The British Royal Navy recently replaced two steel Gibraltar Squadron patrol boats with GFRP ones. The 19-meter HMS Cutlass and HMS Dagger, which were manufactured by Marine Specialised Technology Group (MST Group) in Merseyside, England, are lighter than their predecessors and much faster, with a top speed of 40 knots. This speed, combined with state-of-the-art optical and infrared detection systems, offers an advantage in the squadron’s work providing security and force protection to high-value vessels in British Gibraltar Territorial Waters.

“We can detect, identify and target threats at a much greater range,” said Lt. Cdr. Adam Colman of the Royal Navy in a video statement.

MST contracted with Norco Composites & GRP in Poole, England, to manufacture the hull, wheelhouse and internal structure, such as the bulkhead, girders and crash compartments. Norco constructed the hull using a two-part GFRP tool and infusion. The lay-up schedule included a layer of gel coat with a backing of wet-laid chopped strand mat. The company used hand rollers to consolidate the fiber into areas of complex curvatures, such as the spray rails on the bottom of the hull.

“That’s a key area where you get defects,” says Harry Dodge, project engineer at Norco. “A keen eye for rolling to fill the radius and a backing of low-density adhesive reduces the radius of complex curvatures and allows you to reduce the risk of any bridging [leaving an air gap] and other defects.”

Dry fabrics were then applied, with special attention applied to the areas requiring additional reinforcement, such as the drivetrain and keel. A CNC-cut, closed cell PVC core kit was fitted to provide the required stiffness and strength to the panels.

When dry lay-up was complete, the structure was vacuum infused with a vinyl ester resin and cured for 12 hours. The same fabrication methods were used for the wheelhouse. Flat components, including bulkheads, longitudinal and transverse girders, crash compartments, watertight compartments and floors, were produced separately via resin infusion and later bonded to the structure by Norco or MST. The longitudinal and transverse girders were made from both multiaxial fiberglass fabrics and unidirectional carbon fiber.

“This provides stiffening in the longitudinal girders to deal with hogging and sagging, which is the three-point bend that occurs in boats as they plow through the water at high speeds,” says Dodge.

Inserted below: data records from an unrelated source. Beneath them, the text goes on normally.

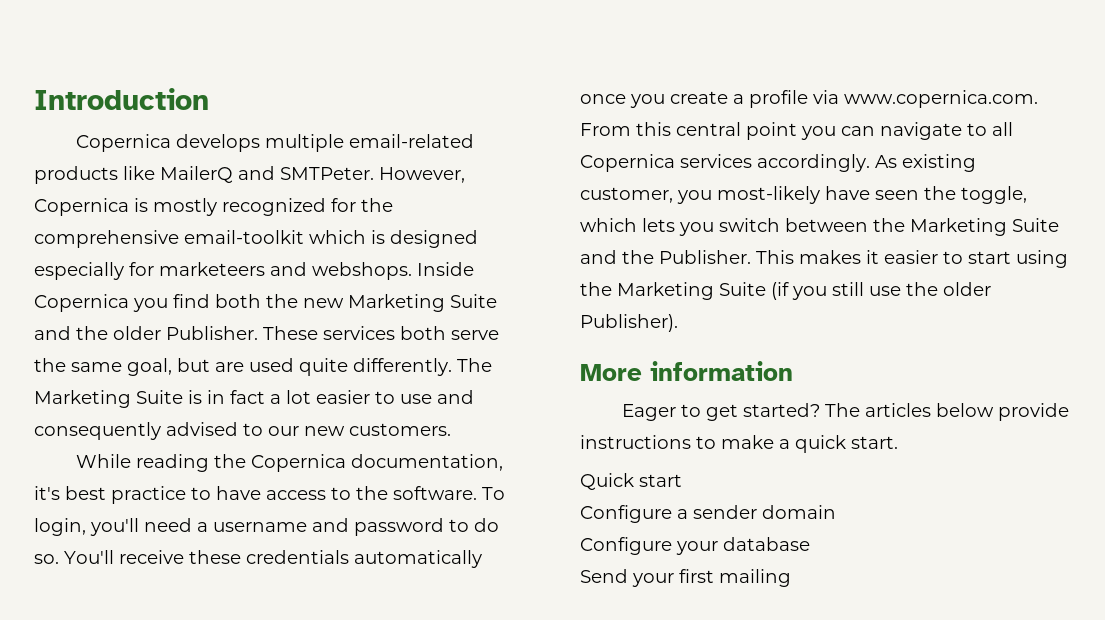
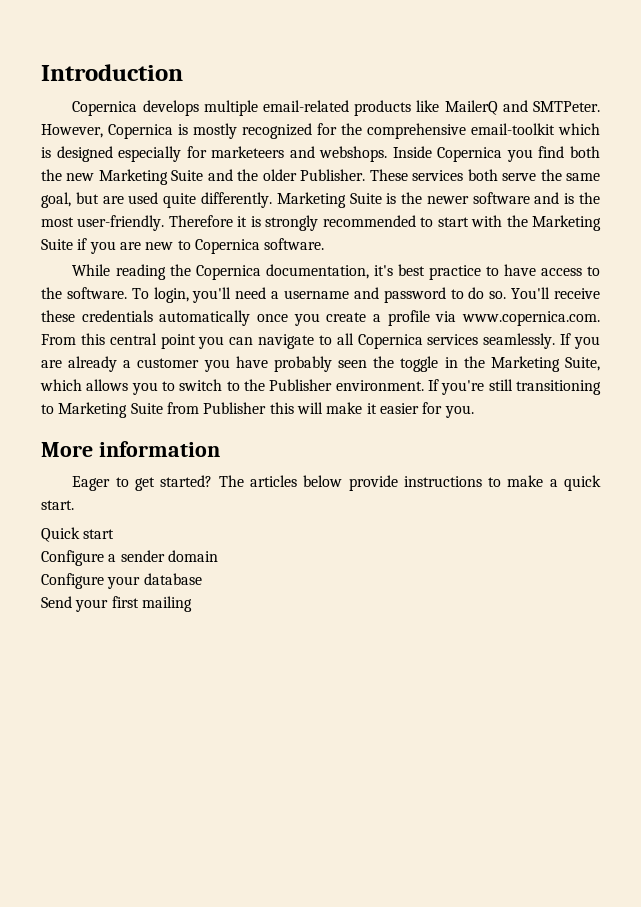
[457,358,492,372] The -> (272, 200) none
[207,390,474,404] [34,422,451,440] in fact a lot easier to use and consequently advised to our new customers. -> [401,192,600,204] [41,215,601,231] [41,238,325,254] the newer software and is the most user-friendly. Therefore it is strongly recommended to start with the Marketing Suite if you are new to Copernica software.
[757,154,976,172] [580,186,1027,204] [580,218,1059,236] [580,250,1068,268] [580,282,991,300] [580,314,678,332] accordingly. As existing customer, you most-likely have seen the toggle, which lets you switch between the Marketing Suite and the Publisher. This makes it easier to start using the Marketing Suite (if you still use the older Publisher). -> [483,333,600,349] [41,356,600,372] [40,379,601,395] [41,402,474,418] seamlessly. If you are already a customer you have probably seen the toggle in the Marketing Suite, which allows you to switch to the Publisher environment. If you're still transitioning to Marketing Suite from Publisher this will make it easier for you.

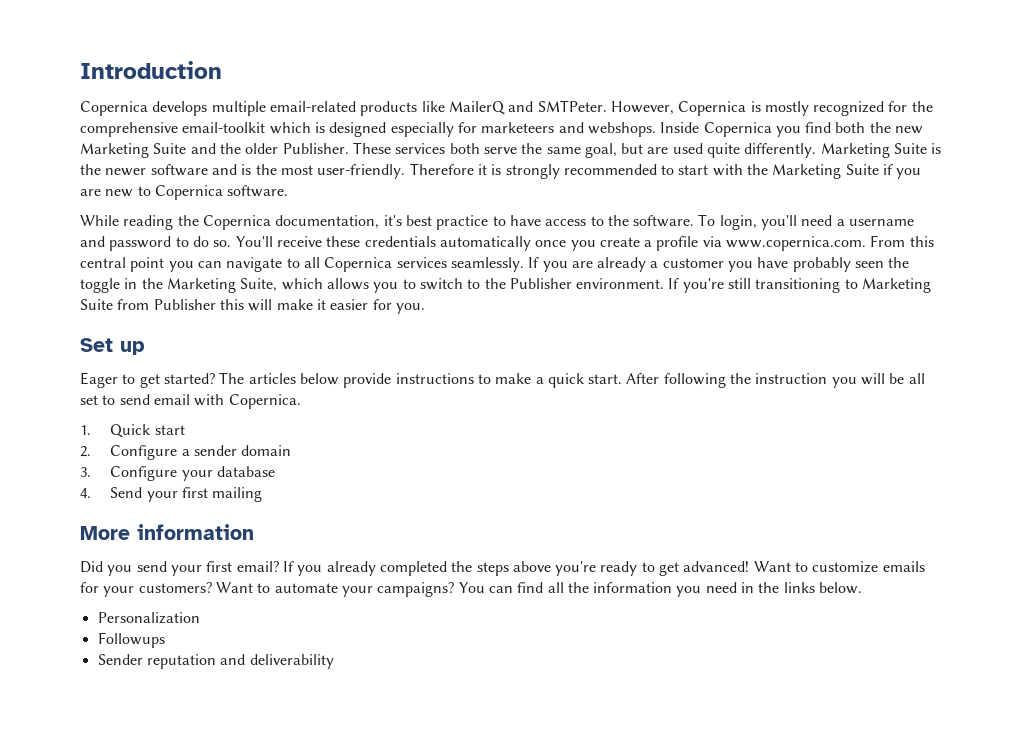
[41,441,220,457] More information -> [80,338,145,355] Set up
(74, 505) // -> [626,373,925,388] [80,394,301,409] [80,425,91,435] After following the instruction you will be all set to send email with Copernica. // 1.
(115, 534) none -> [80,446,91,457] 2.
(218, 556) none -> [80,467,91,477] 3.
(202, 579) none -> [80,488,91,498] 4.
(192, 604) none -> [80,524,254,540] [80,561,925,576] [80,582,863,597] [97,612,200,624] [97,632,165,648] [97,654,334,669] // More information // Did you send your first email? If you already completed the steps above you're ready to get advanced! Want to customize emails for your customers? Want to automate your campaigns? You can find all the information you need in the links below. // Personalization // Followups // Sender reputation and deliverability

The girders were over-laminated onto the hull by positioning a low-density foam core on the hull using jigs and bonding it in place. Glass fabric was then laid onto the core, and the dry structure was vacuum infused over the pre-cured hull shell. A series of test infusions, using representative girder sections, ensured that infusion set up was optimal and the cap laminate was successfully wetted out.